2 people surrounded by various graphs, one studying their laptop, one leaning against the giant needle of a speedometer.

How to export metrics from Windows Kubernetes nodes in AKS

Cail Young

Cail Young

November 3, 2021 • 4 mins

At Octopus, we use Azure Kubernetes Service (AKS) to manage a Kubernetes cluster that we use for a range of internal tools, as well as build and test workloads.

To efficiently use this resource, we need to monitor how much it's being used along with several dimensions – CPU, memory, disk, network bandwidth, and more.

For Linux nodes, we use Sumologic's solution for metric gathering from Kubernetes, but it doesn't currently support gathering metrics from Windows. We use Windows nodes in our cluster, so we need a way to monitor them too.

In this post, I walk you through our solution. If you also need Windows node metrics, I hope you can use this post to find a solution that works for you.

Gathering metrics on Windows hosts

Gathering metrics about a Kubernetes (K8s) node has an established pattern for Linux nodes:

  • Run a DaemonSet of privileged pods on all Linux nodes and gather host-level metrics with node_exporter
  • Have them labeled with something that Prometheus will scrape automatically

This doesn't work on Windows because Windows containers can't (currently) be privileged - meaning they can't see the 'outside world' of the host VM. So we need some other way to peek into the host.

Based on a fantastic solution by GitHub user aidapsibr, we built a way to mimic the standard pattern for Linux fairly closely. Other folks working in our cluster can now understand how the monitoring pipeline works without too much confusion.
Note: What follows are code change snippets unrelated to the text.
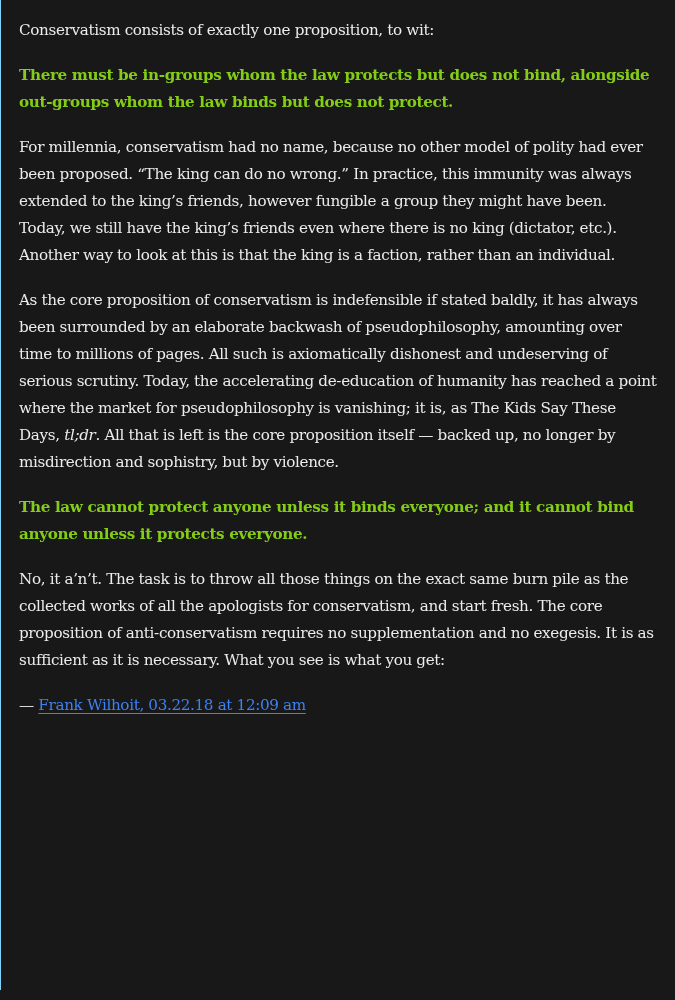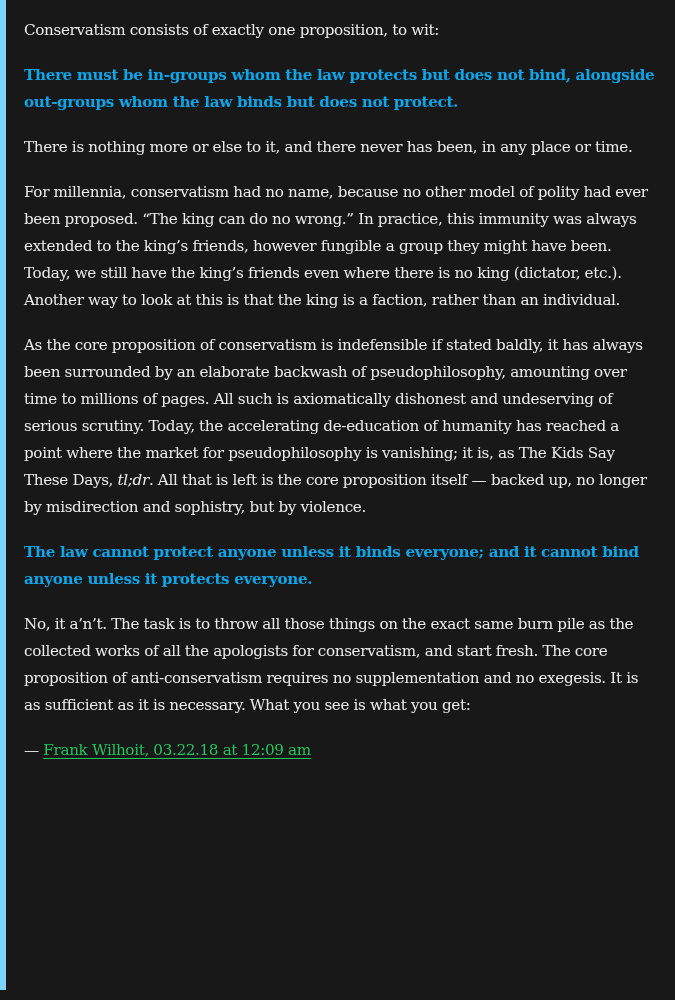--- a/index.html
+++ b/index.html
@@ -17,7 +17,7 @@
       width: 675px;
       height: 990px;
       box-sizing: border-box;
-      border-left: 6px solid #7dd3fc;
+      border-left: 1px solid #7dd3fc;
       padding: 17px 18px 0 18px;
       color: #ececec;
       font-family: "DejaVu Serif", serif;

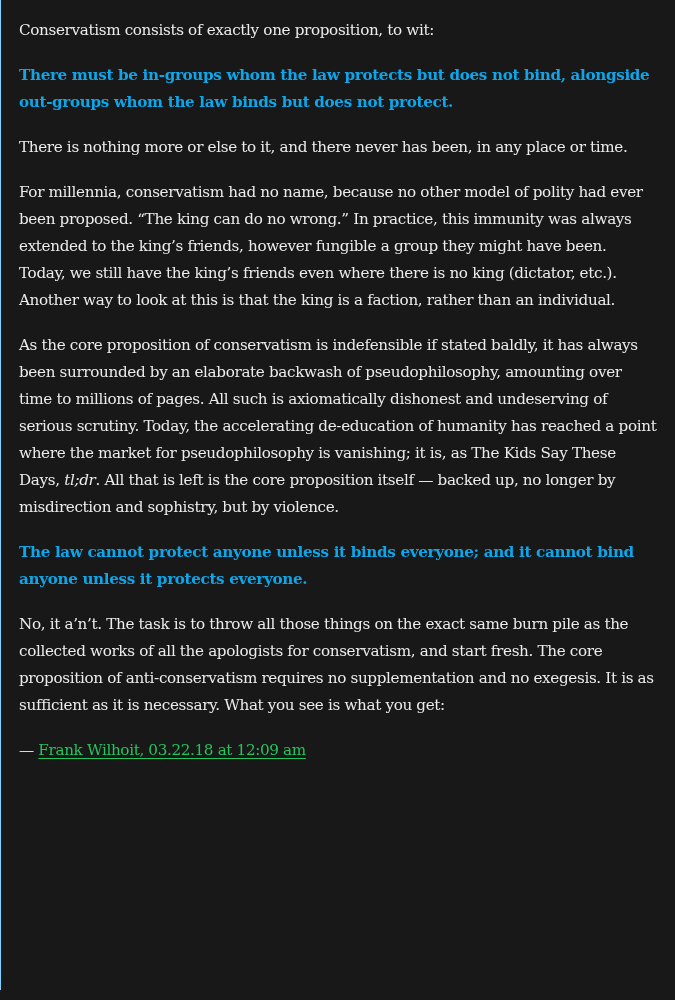--- a/index.html
+++ b/index.html
@@ -28,7 +28,7 @@
     .quote p {
       margin: 0 0 18px 0;
     }
-    .quote b { font-weight: bold; color: #0ea5e9; }
+    .quote b { font-weight: bold; color: #84cc16; }
     .quote i { font-style: italic; margin-top: 44px; }
     .cite {
       margin-top: 0;

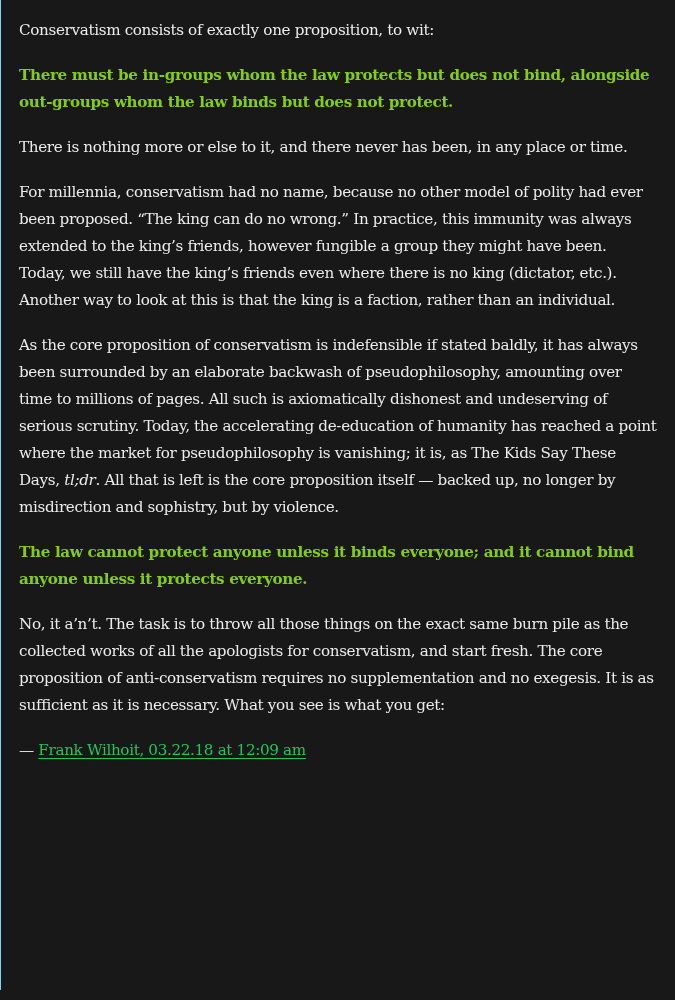--- a/index.html
+++ b/index.html
@@ -46,7 +46,6 @@
 <blockquote class="quote" style="margin:0;">
   <p>Conservatism consists of exactly one proposition, to wit:</p>
   <p><b>There must be in-groups whom the law protects but does not bind, alongside out-groups whom the law binds but does not protect.</b></p>
-  <p>There is nothing more or else to it, and there never has been, in any place or time.</p>
   <p>For millennia, conservatism had no name, because no other model of polity had ever been proposed. “The king can do no wrong.” In practice, this immunity was always extended to the king’s friends, however fungible a group they might have been. Today, we still have the king’s friends even where there is no king (dictator, etc.). Another way to look at this is that the king is a faction, rather than an individual.</p>
   <p><span>As the core proposition of conservatism is indefensible if stated baldly, it has always been surrounded by an elaborate backwash of pseudophilosophy, amounting over time to millions of pages. All such is axiomatically dishonest and undeserving of serious scrutiny. Today, the accelerating de-education of humanity has reached a point where the market for pseudophilosophy is vanishing; it is, as The Kids Say These Days, </span><i>tl;dr</i><span>. All that is left is the core proposition itself — backed up, no longer by misdirection and sophistry, but by violence.</span></p>
   <p><b>The law cannot protect anyone unless it binds everyone; and it cannot bind anyone unless it protects everyone.</b></p>

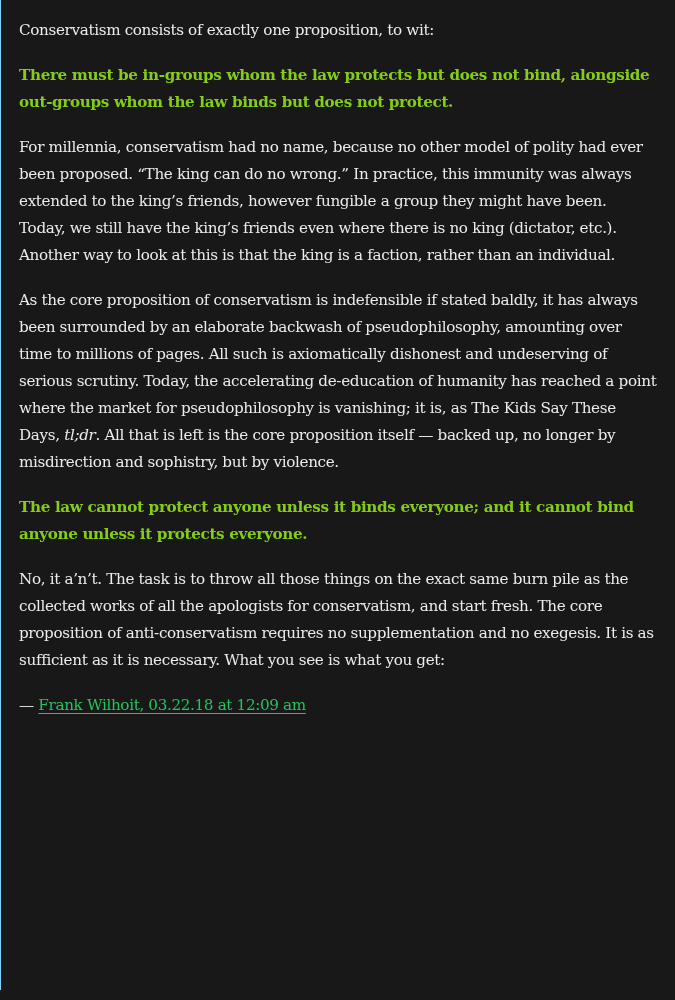--- a/index.html
+++ b/index.html
@@ -35,7 +35,7 @@
       color: #e0e0e0;
     }
     .cite a {
-      color: #22c55e;
+      color: #3b82f6;
       text-decoration: underline;
       text-underline-offset: 3px;
     }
There are three components:

  1. A Virtual Machine Scale Set Extension, which installs the windows-exporter Windows service on each instance as it's created
  2. A reverse proxy container used to expose the windows-exporter running on the node as a Service in the cluster
  3. Two remote-write rules for Prometheus to forward some Windows metrics into the Sumologic pipeline

A Virtual Machine Scale Set extension

aidapsibr's solution uses a PowerShell script for installing the extension once, but as we deploy our AKS cluster using Terraform and continuous deployment, we need a way to ensure that any VM in any of the Windows node pools ends up with this extension. Fortunately, the Azure provider for Terraform already has a resource for scale set extensions, so we add the below to our Terraform file:

data "azurerm_virtual_machine_scale_set" "blue_bldwin" {
  depends_on = [
    azurerm_kubernetes_cluster_node_pool.blue_nautilus_buildwindows
  ]
  name                = "aksbldwin"
  resource_group_name = join("", ["MC_", var.environment, var.name, "_", var.environment, var.name, "aks_australiaeast"])
}
resource "azurerm_virtual_machine_scale_set_extension" "blue_windows_exporter" {
  depends_on = [
    data.azurerm_virtual_machine_scale_set.blue_bldwin
  ]
  name                         = "windows-exporter-dsc"
  virtual_machine_scale_set_id = data.azurerm_virtual_machine_scale_set.blue_bldwin.id
  publisher                    = "Microsoft.Powershell"
  type                         = "DSC"
  type_handler_version         = "2.80"
  # ensure that the AKS custom script extension has already run
  provision_after_extensions = ["vmssCSE"]
  auto_upgrade_minor_version = false
  settings = jsonencode({
    wmfVersion = "latest"
    configuration = {
      url      = var.vmss_metrics_extension_zip
      script   = "aks_setup"
      function = "Setup"
    }
    privacy = {
      dataEnabled = "Disable"
    }
  })
}

We separately build a DSC .zip file, referenced above as var.vmss_metrics_extension_zip, and host it as a GitHub release artifact. This .zip file contains the windows-exporter .msi installer, and a PowerShell DSC module file that the extension will invoke once the VM is up and running. The module just installs the .msi installer.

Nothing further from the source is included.